One could also take issue with the delinquency measure employed in this study, given its emphasis on more serious forms of offending. Perhaps if the delinquency measure had included such acts as drug and alcohol use, truancy, and running away from home, the connection between academic self-efficacy and delinquency would have been stronger. The age of the data could also be considered a limitation. The FAS was conducted between 1994 and 1997, making the data more than 20 years old. Relationships between academic aspirations, self-efficacy, and delinquency may have changed in the intervening years as a result of historical or generational factors, making the current results less relevant to present-day concerns than they would have been had a more contemporary sample been used. Moreover, the fact that 80% of the sample was African American and the study took place in a midsized rust belt city calls the generalizability of results into question. Lastly, all variables included in the present study were from survey data supplied by the adolescents who participated in the FAS. This raises the prospect of mono-operational bias (Shadish, Cook, & Campbell, 2002) and the possibility that some of the path coefficients were inflated by shared method variance.
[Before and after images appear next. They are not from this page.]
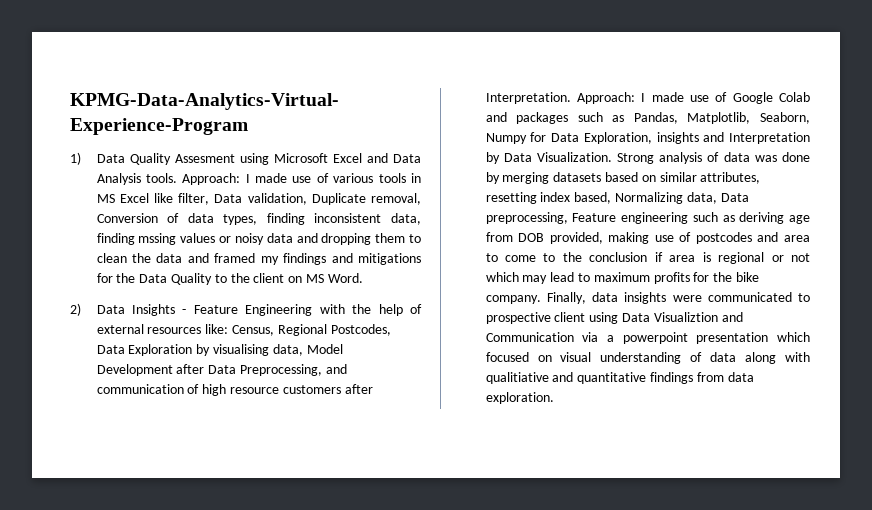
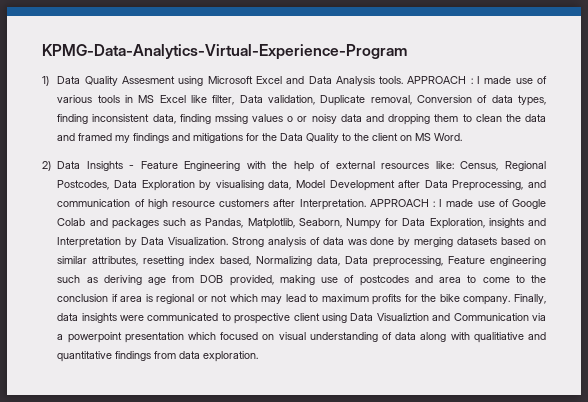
- Approach: I made use of various tools in MS Excel like filter, Data validation, Duplicate removal, Conversion of data types, finding inconsistent data, finding mssing values or noisy data and dropping them to clean the data and framed my findings and mitigations for the Data Quality to the client on MS Word.
+ APPROACH : I made use of various tools in MS Excel like filter, Data validation, Duplicate removal, Conversion of data types, finding inconsistent data, finding mssing values o or noisy data and dropping them to clean the data and framed my findings and mitigations for the Data Quality to the client on MS Word.
- Approach: I made use of Google Colab and packages such as Pandas, Matplotlib, Seaborn, Numpy for Data Exploration, insights and Interpretation by Data Visualization.
+ APPROACH : I made use of Google Colab and packages such as Pandas, Matplotlib, Seaborn, Numpy for Data Exploration, insights and Interpretation by Data Visualization.

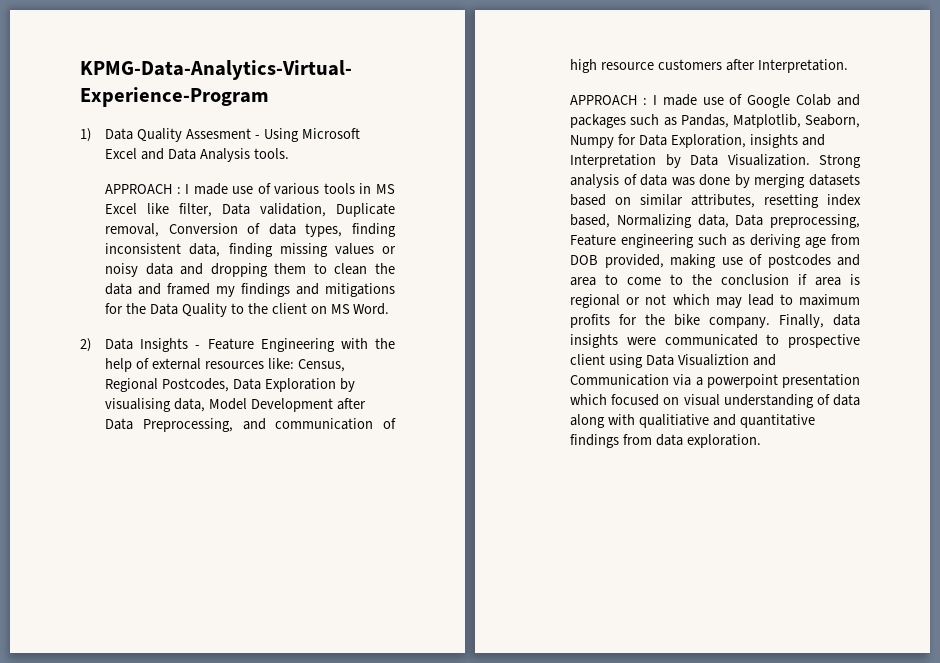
- 1) Data Quality Assesment using Microsoft Excel and Data Analysis tools. APPROACH :
+ 1) Data Quality Assesment - Using Microsoft Excel and Data Analysis tools.
+ APPROACH :
- I made use of various tools in MS Excel like filter, Data validation, Duplicate removal, Conversion of data types, finding inconsistent data, finding mssing values o or noisy data and dropping them to clean the data and framed my findings and mitigations for the Data Quality to the client on MS Word.
+ I made use of various tools in MS Excel like filter, Data validation, Duplicate removal, Conversion of data types, finding inconsistent data, finding missing values or noisy data and dropping them to clean the data and framed my findings and mitigations for the Data Quality to the client on MS Word.
- 2) Data Insights - Feature Engineering with the help of external resources like: Census, Regional Postcodes, Data Exploration by visualising data, Model Development after Data Preprocessing, and communication of high resource customers after Interpretation. APPROACH : I made use of Google Colab and packages such as Pandas, Matplotlib, Seaborn, Numpy for Data Exploration, insights and Interpretation by Data Visualization.
+ 2) Data Insights - Feature Engineering with the help of external resources like: Census, Regional Postcodes, Data Exploration by visualising data, Model Development after Data Preprocessing, and communication of high resource customers after Interpretation.
+ APPROACH : I made use of Google Colab and packages such as Pandas, Matplotlib, Seaborn, Numpy for Data Exploration, insights and Interpretation by Data Visualization.

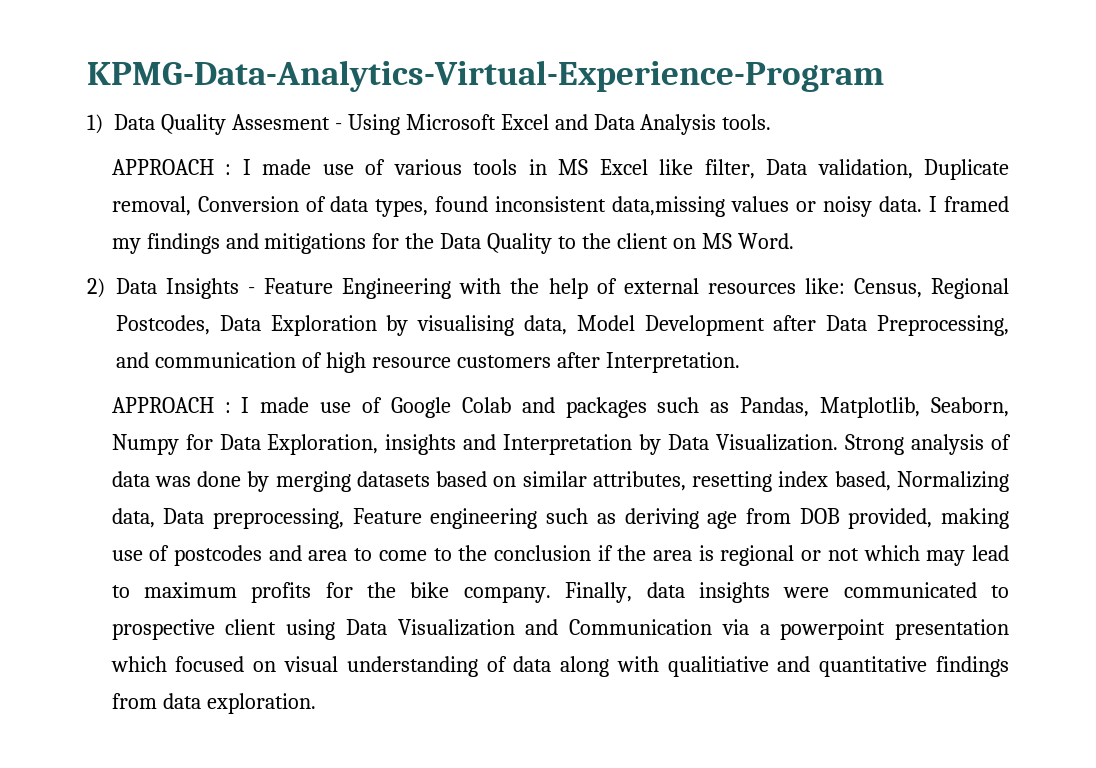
- APPROACH : I made use of various tools in MS Excel like filter, Data validation, Duplicate removal, Conversion of data types, finding inconsistent data, finding missing values or noisy data and dropping them to clean the data and framed my findings and mitigations for the Data Quality to the client on MS Word.
+ APPROACH : I made use of various tools in MS Excel like filter, Data validation, Duplicate removal, Conversion of data types, found inconsistent data,missing values or noisy data. I framed my findings and mitigations for the Data Quality to the client on MS Word.
- Strong analysis of data was done by merging datasets based on similar attributes, resetting index based, Normalizing data, Data preprocessing, Feature engineering such as deriving age from DOB provided, making use of postcodes and area to come to the conclusion if area is regional or not which may lead to maximum profits for the bike company.
+ Strong analysis of data was done by merging datasets based on similar attributes, resetting index based, Normalizing data, Data preprocessing, Feature engineering such as deriving age from DOB provided, making use of postcodes and area to come to the conclusion if the area is regional or not which may lead to maximum profits for the bike company.
- Finally, data insights were communicated to prospective client using Data Visualiztion and Communication via a powerpoint presentation which focused on visual understanding of data along with qualitiative and quantitative findings from data exploration.
+ Finally, data insights were communicated to prospective client using Data Visualization and Communication via a powerpoint presentation which focused on visual understanding of data along with qualitiative and quantitative findings from data exploration.

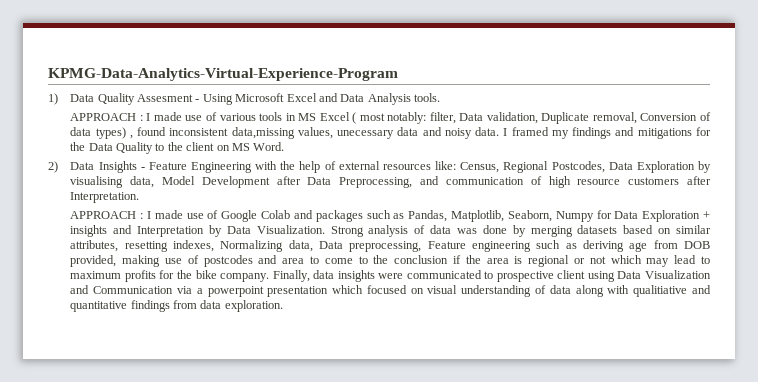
- APPROACH : I made use of various tools in MS Excel like filter, Data validation, Duplicate removal, Conversion of data types, found inconsistent data,missing values or noisy data.
+ APPROACH : I made use of various tools in MS Excel ( most notably: filter, Data validation, Duplicate removal, Conversion of data types) , found inconsistent data,missing values, unecessary data and noisy data.
- APPROACH : I made use of Google Colab and packages such as Pandas, Matplotlib, Seaborn, Numpy for Data Exploration, insights and Interpretation by Data Visualization.
+ APPROACH : I made use of Google Colab and packages such as Pandas, Matplotlib, Seaborn, Numpy for Data Exploration + insights and Interpretation by Data Visualization.
- Strong analysis of data was done by merging datasets based on similar attributes, resetting index based, Normalizing data, Data preprocessing, Feature engineering such as deriving age from DOB provided, making use of postcodes and area to come to the conclusion if the area is regional or not which may lead to maximum profits for the bike company.
+ Strong analysis of data was done by merging datasets based on similar attributes, resetting indexes, Normalizing data, Data preprocessing, Feature engineering such as deriving age from DOB provided, making use of postcodes and area to come to the conclusion if the area is regional or not which may lead to maximum profits for the bike company.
The counterargument to this limitation is that the target and comparison pathways were both composed of variables derived from participant self-report, yet only the target pathway achieved significance.
Future Directions
The present study can be conceptualized as an ongoing attempt to create and refine a model of delinquency development, in which parents and peers are instrumental in the formation of a delinquent lifestyle. The interplay of parents and peers is a particularly noteworthy aspect of this model and suggests that while parents and peers may be reciprocally related in some situations, the principal direction of effect for these two variables flows from parents to peers, with parents providing a protective effect and delinquent peers generating a risk effect. In closing, four recommendations are offered for future research. First, it would be helpful if future research could catalogue the different forms of protective influence that parents provide their children. According to lifestyle theory (Walters, 2017b) and the results of the current study, there are at least three—parental support, parental control, and moral instruction—but more are likely. Second, there is a need to understand the temporal relationship between the parental and peer effects. Does parental influence wane and/or peer influence wax during the child–adolescence transition and does the timing of the transition vary as a function of age, gender, or social class? Third, which of the mechanisms believed to be responsible for self-efficacy (modeling, social influence/feedback, and physiological change, given that past performance accomplishments were controlled) is responsible for self-efficacy’s ability to reduce future offending. Fourth, how can programs and policies be organized to maximize the protective effect of parenting prior to the child–adolescence transition and minimize the risk of delinquent peers after the child–adolescence transition? Answering these questions could go a long way toward explaining the nature and significance of the parent–peer interface when it comes to delinquency development.
Footnotes
Declaration of Conflicting Interests
The author declared no potential conflicts of interest with respect to the research, authorship, and/or publication of this article.
Funding
The author received no financial support for the research, authorship, and/or publication of this article.